This example demonstrates automatic latency sensitivity inference end-to-end: profiling a multi-step LLM workflow, computing per-node sensitivity scores, and using those scores as Dynamo routing hints at runtime for improved performance.
Agentic workflows are not flat sequences of identical LLM calls. Some calls gate everything downstream (the first classifier), some run in parallel with slack to spare, and some are the last thing before the user sees a response. Treating them all the same leaves performance on the table. This demo shows how the NeMo Agent Toolkit profiler can automatically detect which calls matter most and feed that information to Dynamo so it can route requests accordingly.
The demo implements a customer support pipeline as a LangGraph StateGraph with seven nodes. Each node is a separately registered NeMo Agent Toolkit function, giving the profiler individual visibility into every LLM call.
The topology is designed to make priority-based scheduling effective: 4 parallel LOW-priority branches produce long outputs (~500 tokens each) that saturate GPU decode capacity, while 2 HIGH-priority nodes produce short outputs (~5 and ~20 tokens) that benefit from queue-jumping.
┌─── research_context (LOW, ~500 tok) ──────┐
├─── lookup_policy (LOW, ~500 tok) ──────┤
classify_query ──────►├─── check_compliance (LOW, ~500 tok) ──────├──► draft_response ──► review_response
(HIGH, ~5 tok) └─── analyze_sentiment (LOW, ~500 tok) ──────┘ (MED, ~500 tok) (HIGH, ~20 tok)

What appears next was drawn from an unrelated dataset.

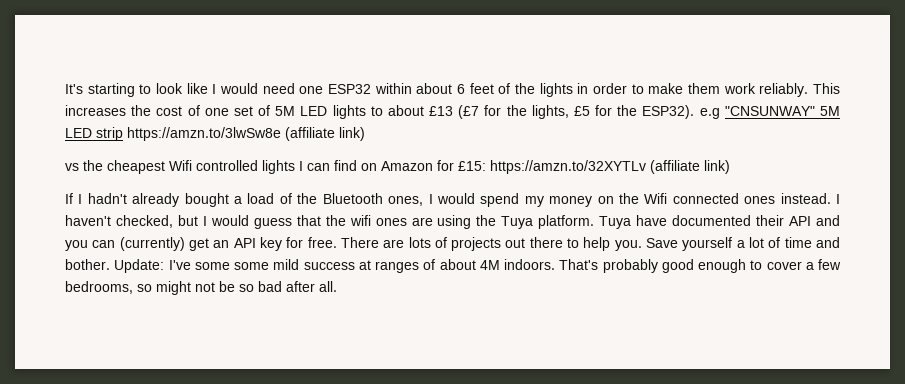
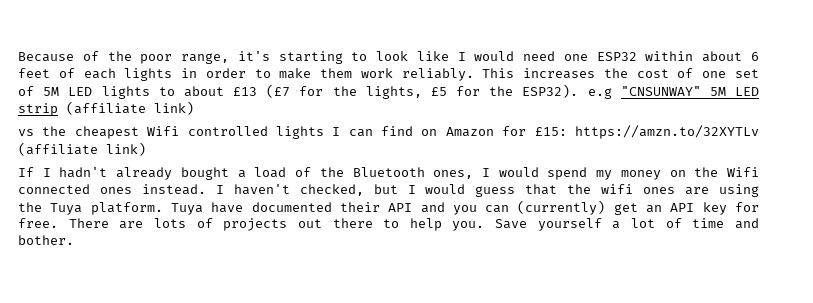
- It's starting to look like I would need one ESP32 within about 6 feet of the lights in order to make them work reliably.
+ Because of the poor range, it's starting to look like I would need one ESP32 within about 6 feet of each lights in order to make them work reliably.
- This increases the cost of one set of 5M LED lights to about £13 (£7 for the lights, £5 for the ESP32). e.g "CNSUNWAY" 5M LED strip https://amzn.to/3lwSw8e (affiliate link)
+ This increases the cost of one set of 5M LED lights to about £13 (£7 for the lights, £5 for the ESP32). e.g "CNSUNWAY" 5M LED strip (affiliate link)
- Update: I've some some mild success at ranges of about 4M indoors. That's probably good enough to cover a few bedrooms, so might not be so bad after all.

Why this topology exercises all four sensitivity signals and demonstrates priority scheduling:
| Node | What It Does | Topology Role | Output |
|---|---|---|---|
classify_query |
Categorizes the query (billing, account, technical, general) with a single word | Entry point. Every downstream node depends on it. Fan-out of 6 calls. First position. | ~5 tokens |
research_context |
Comprehensive knowledge-base research | Parallel sibling. One of 4 concurrent LOW-priority branches. | ~500 tokens |
lookup_policy |
Detailed company policy reference | Parallel sibling. Long decode saturates GPU. | ~500 tokens |
check_compliance |
Regulatory compliance assessment | Parallel sibling. Additional GPU pressure. | ~500 tokens |
analyze_sentiment |
Customer sentiment and intent analysis | Parallel sibling. Completes the 4:1 LOW:HIGH ratio. | ~500 tokens |
draft_response |
Synthesizes all inputs into a customer response | Join point. Runs after all 4 parallel siblings. Mid-position. | ~500 tokens |
review_response |
QA approval/rejection with one-sentence reason | Exit point. Last node. Short output for fast approval. | ~20 tokens |
Why this creates a measurable priority benefit at high concurrency: With max_concurrency: 16, up to 64 concurrent LOW-priority decode requests saturate the GPU. When a new workflow's classify_query (5 tokens, HIGH priority) arrives, it either waits behind all those LOW decode requests (without priority) or jumps the queue (with priority). The 100x difference in output length between HIGH and LOW calls makes the queuing delay dramatic.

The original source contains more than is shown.